The New York Times bestselling author of In Five Years returns with a powerful novel about the transformational love between mothers and daughters set on the breathtaking Amalfi Coast.
When Katy's mother dies, she is left reeling. Carol wasn't just Katy's mom, but her best friend and first phone show more call. She had all the answers and now, when Katy needs her the most, she is gone. To make matters worse, their planned mother-daughter trip of a lifetime looms: to Positano, the magical town where Carol spent the summer right before she met Katy's father. Katy has been waiting years for Carol to take her, and now she is faced with embarking on the adventure alone.

But as soon as she steps foot on the Amalfi Coast, Katy begins to feel her mother's spirit. Buoyed by the stunning waters, beautiful cliffsides, delightful residents, and, of course, delectable food, Katy feels herself coming back to life.

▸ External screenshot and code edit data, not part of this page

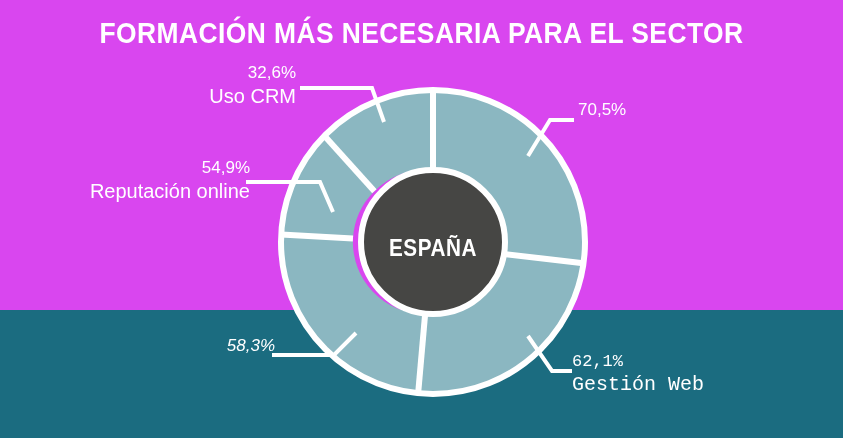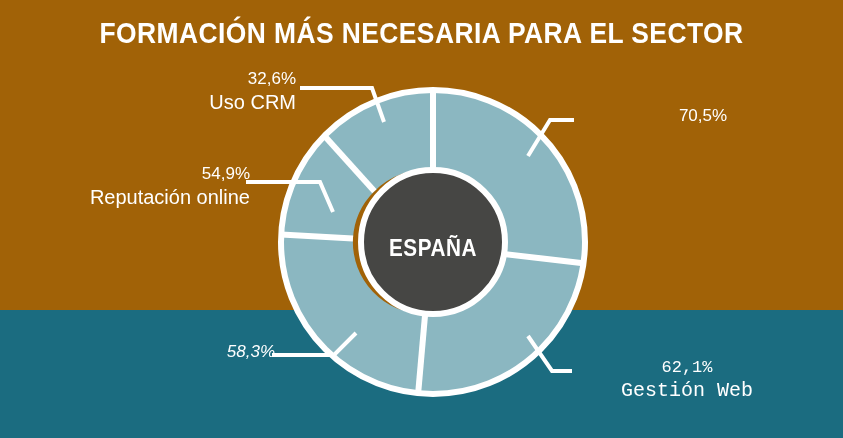--- a/index.html
+++ b/index.html
@@ -17,7 +17,7 @@
     position: relative;
     width: 843px;
     height: 310px;
-    background: #a16207;
+    background: #d946ef;
   }
   #chart-title {
     position: absolute;

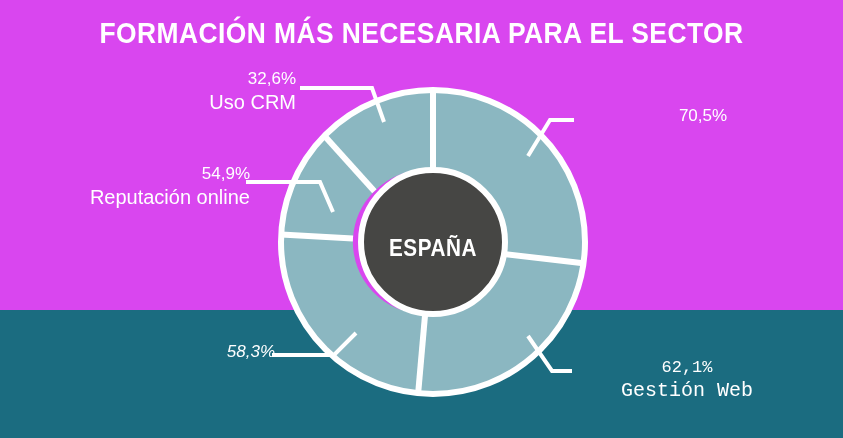--- a/index.html
+++ b/index.html
@@ -53,7 +53,6 @@
     color: #ffffff;
     line-height: 1.22;
     white-space: nowrap;
-    margin-top: 6px;
   }
   .callout .pct {
     font-size: 17px;

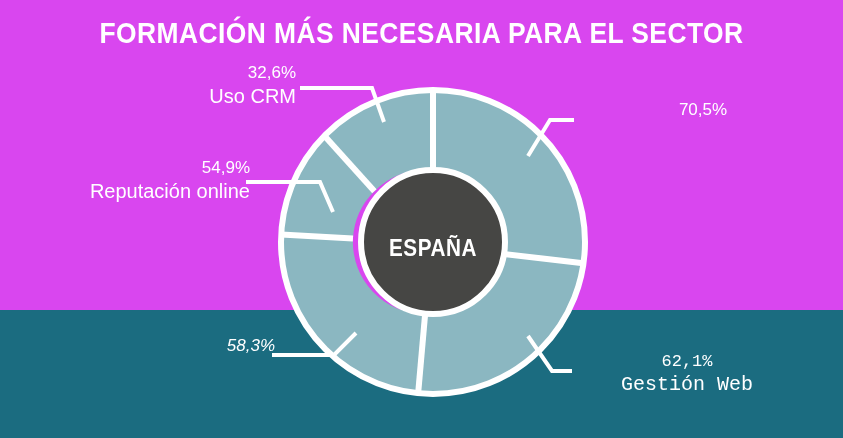--- a/index.html
+++ b/index.html
@@ -66,7 +66,7 @@
     text-align: right;
   }
   .callout.align-left {
-    text-align: center;
+    text-align: left;
   }
   
   #callout-uso-crm      { left: 116px; top: 63px;  width: 180px; }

And then Carol appears—in the flesh, healthy, sun-tanned, and thirty years old. Katy doesn't understand what is happening, or how—all she can focus on is that she has somehow, impossibly, gotten her mother back. Over the course of one Italian summer, Katy gets to know Carol, not as her mother, but as the young woman before her. She is not exactly who Katy imagined she might be, however, and soon Katy must reconcile the mother who knew everything with the young woman who does not yet have a clue.

Rebecca Serle's next great love story is here, and this time it's between a mother and a daughter. With her signature "heartbreaking, redemptive, and authentic" (Jamie Ford, New York Times bestselling author) prose, Serle has crafted a transcendent novel about how we move on after loss, and how the people we love never truly leave us.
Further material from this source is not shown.